## Material provided:
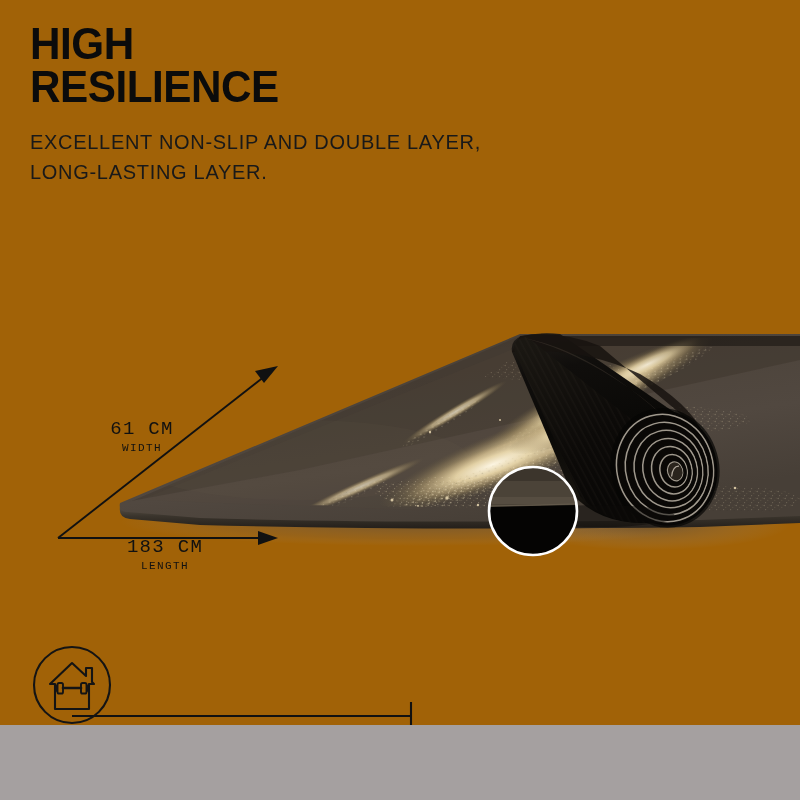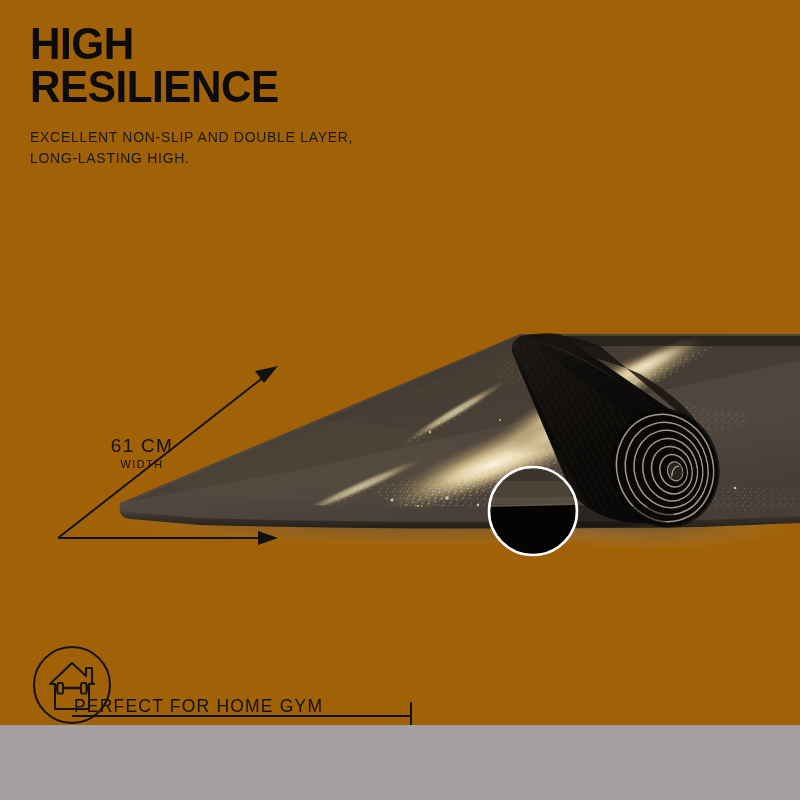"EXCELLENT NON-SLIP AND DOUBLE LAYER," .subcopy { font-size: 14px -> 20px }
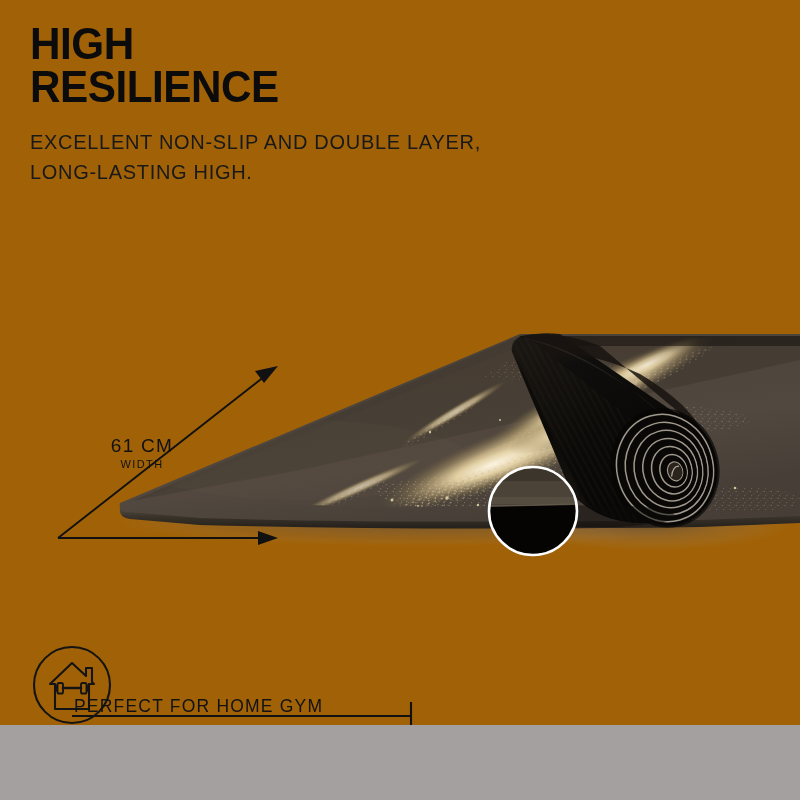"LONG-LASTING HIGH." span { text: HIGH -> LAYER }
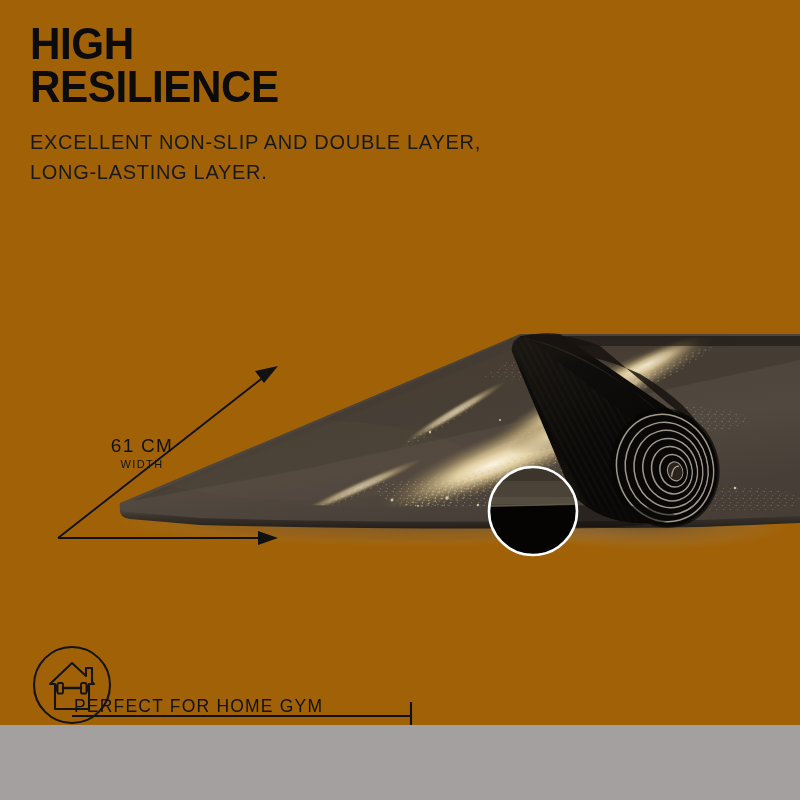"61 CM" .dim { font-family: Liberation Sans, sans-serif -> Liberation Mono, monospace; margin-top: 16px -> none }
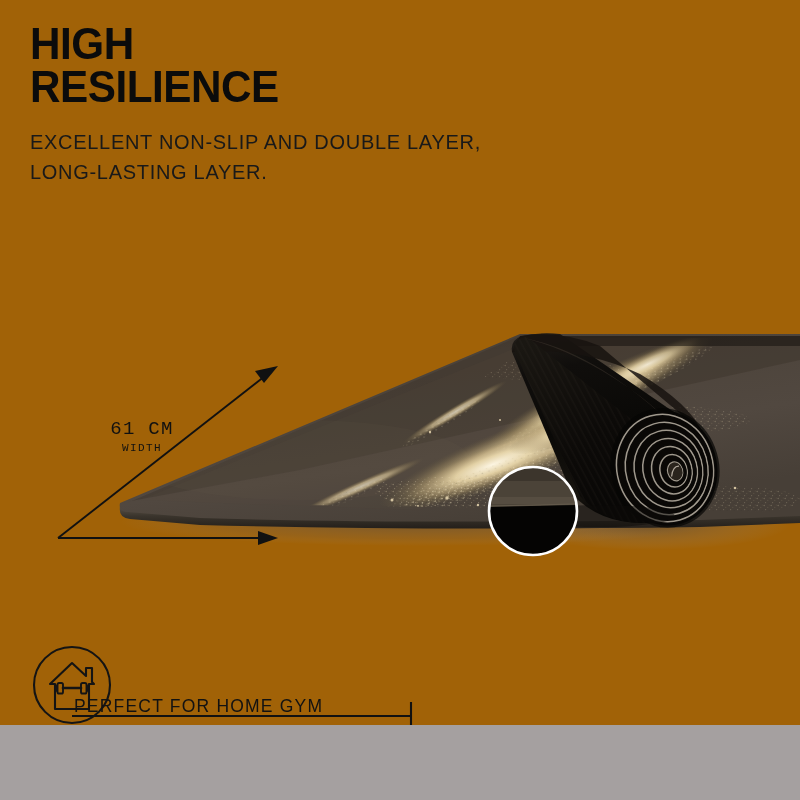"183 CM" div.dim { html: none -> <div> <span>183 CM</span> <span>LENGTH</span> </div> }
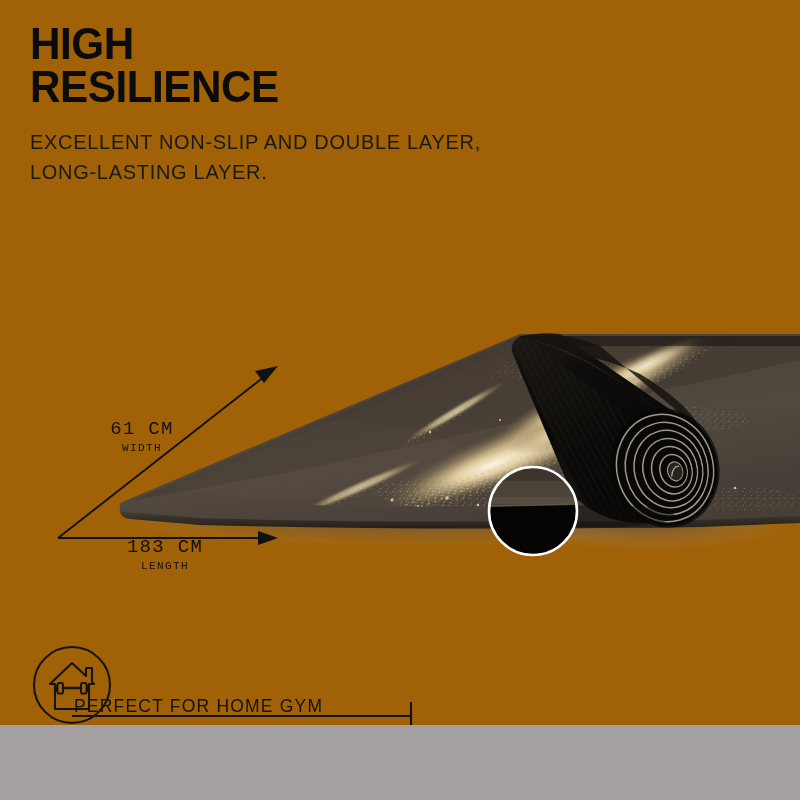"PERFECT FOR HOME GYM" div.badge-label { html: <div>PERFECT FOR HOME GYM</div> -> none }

* * *

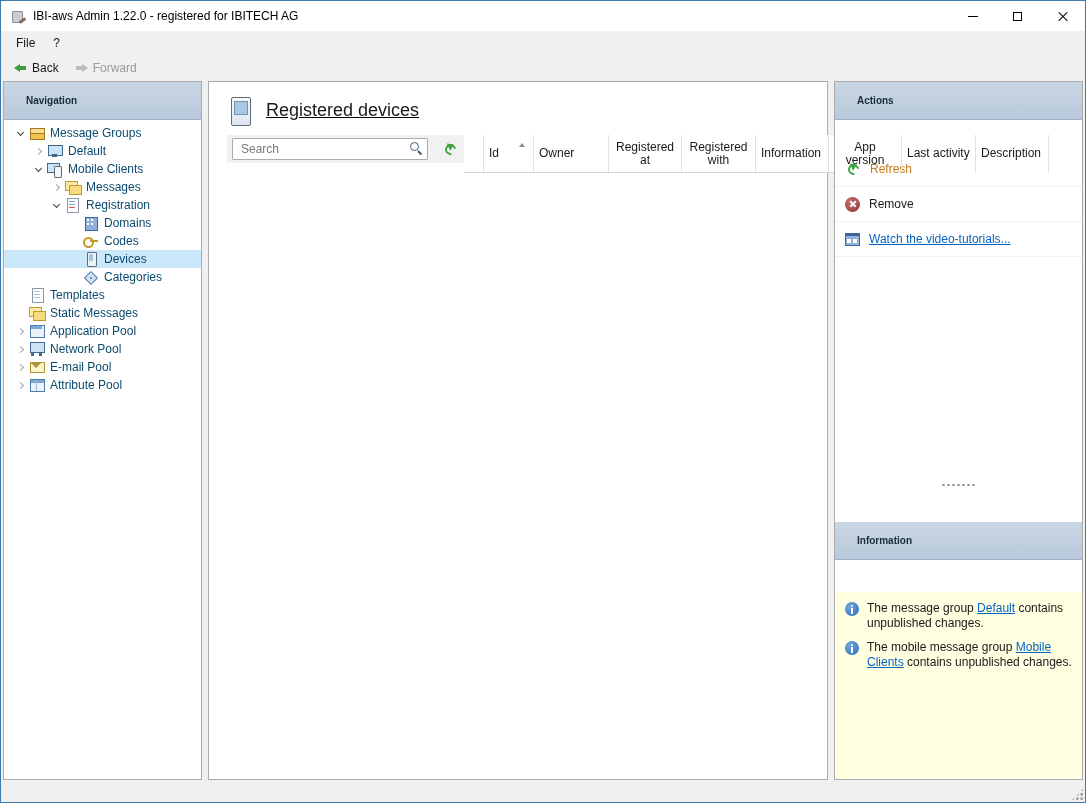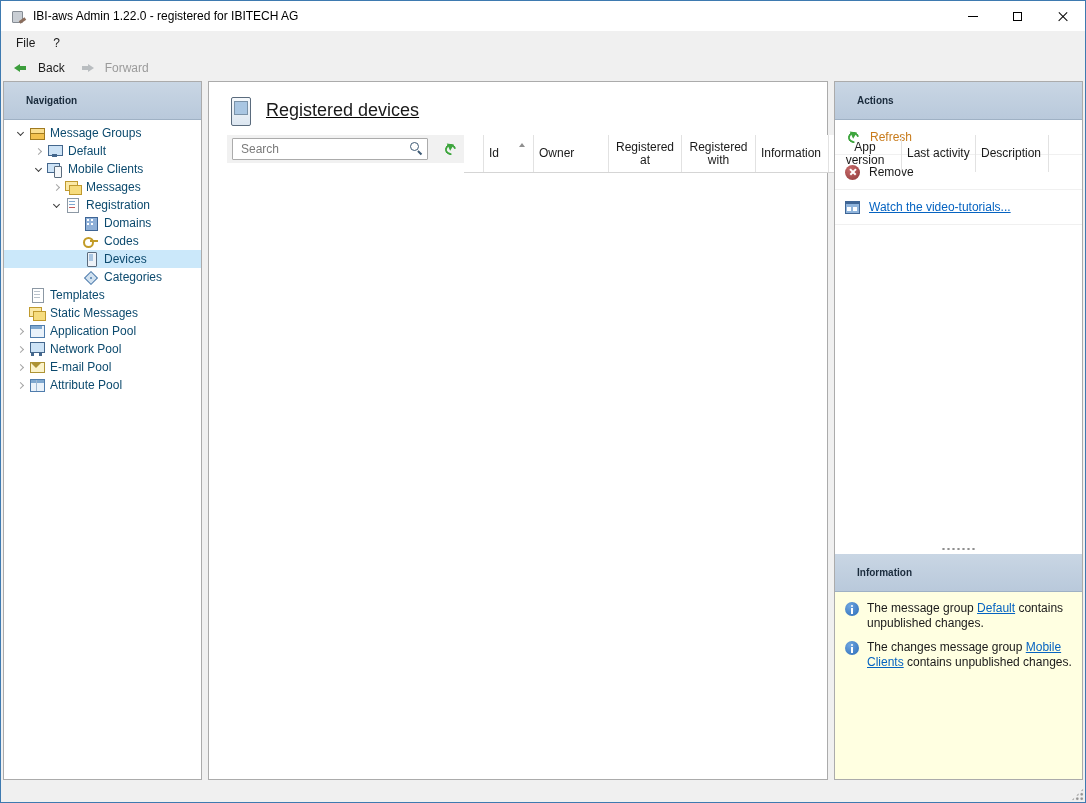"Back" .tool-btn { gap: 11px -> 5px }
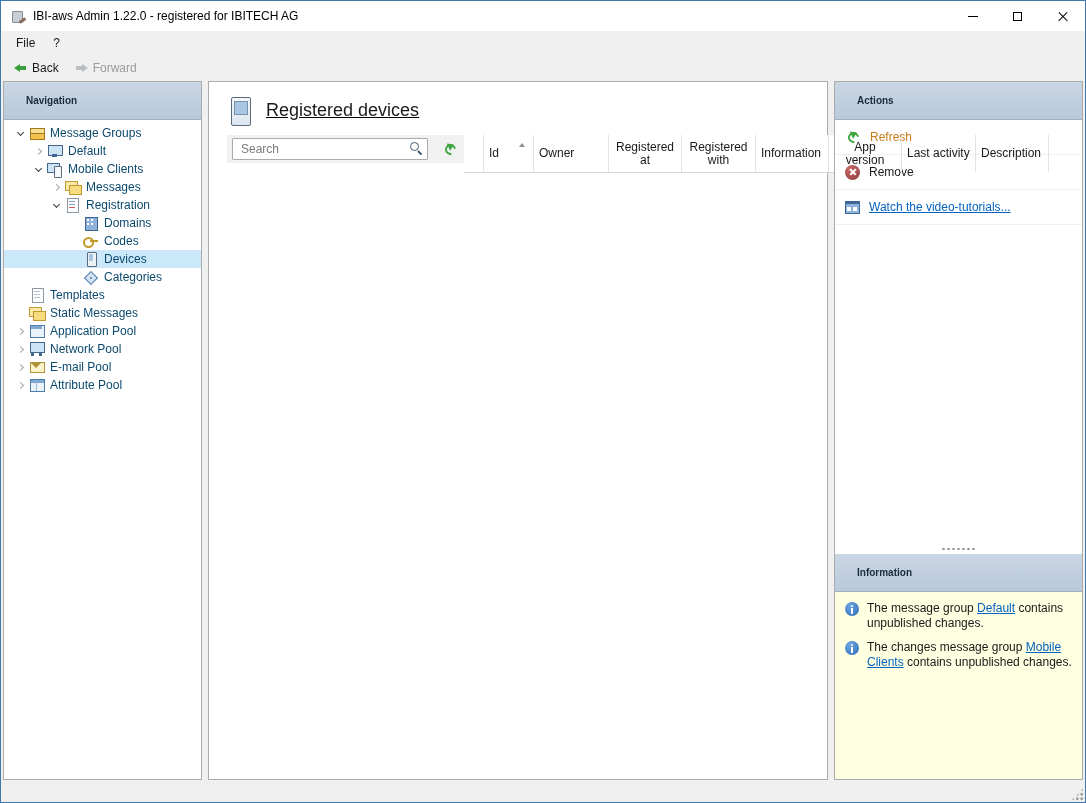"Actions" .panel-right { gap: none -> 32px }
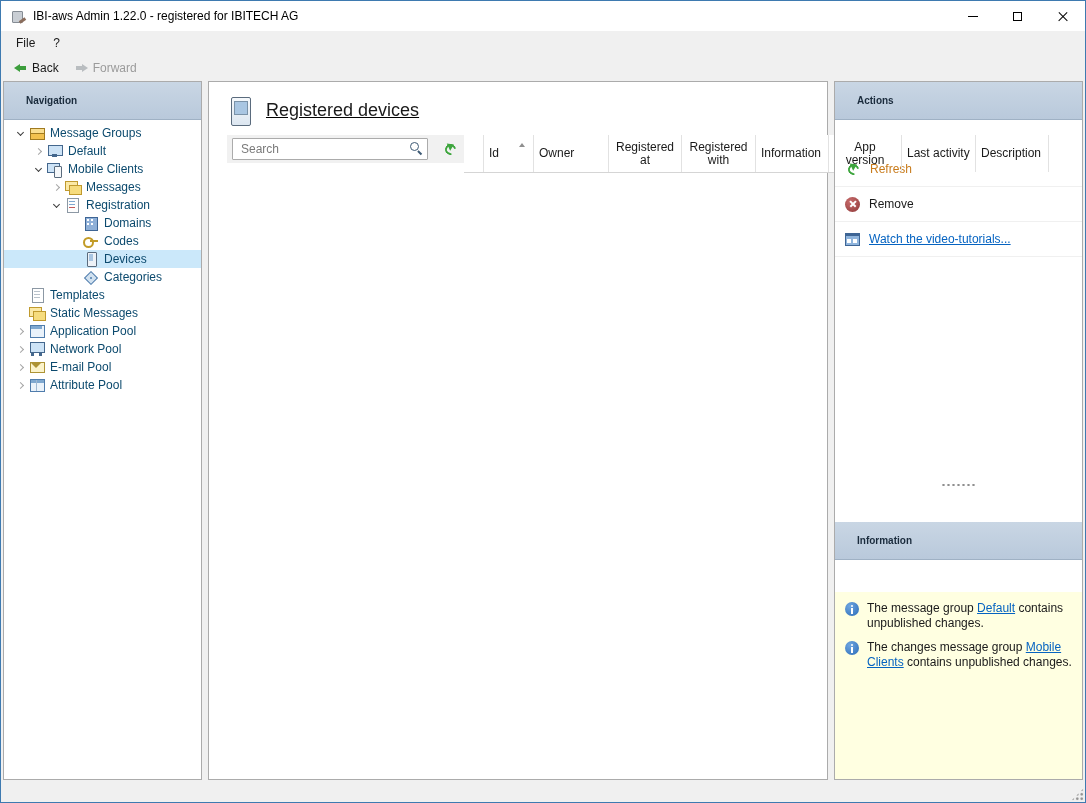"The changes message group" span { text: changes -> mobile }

## Your task:
Given the entries above, transcribe exactly the lines from the one holding "NON-SLIP AND DOUBLE" through the one holding "html: <div>PERFECT FOR"; pictures do not belong in the transcription.

## Task solution:
"EXCELLENT NON-SLIP AND DOUBLE LAYER," .subcopy { font-size: 14px -> 20px }
"LONG-LASTING HIGH." span { text: HIGH -> LAYER }
"61 CM" .dim { font-family: Liberation Sans, sans-serif -> Liberation Mono, monospace; margin-top: 16px -> none }
"183 CM" div.dim { html: none -> <div> <span>183 CM</span> <span>LENGTH</span> </div> }
"PERFECT FOR HOME GYM" div.badge-label { html: <div>PERFECT FOR HOME GYM</div> -> none }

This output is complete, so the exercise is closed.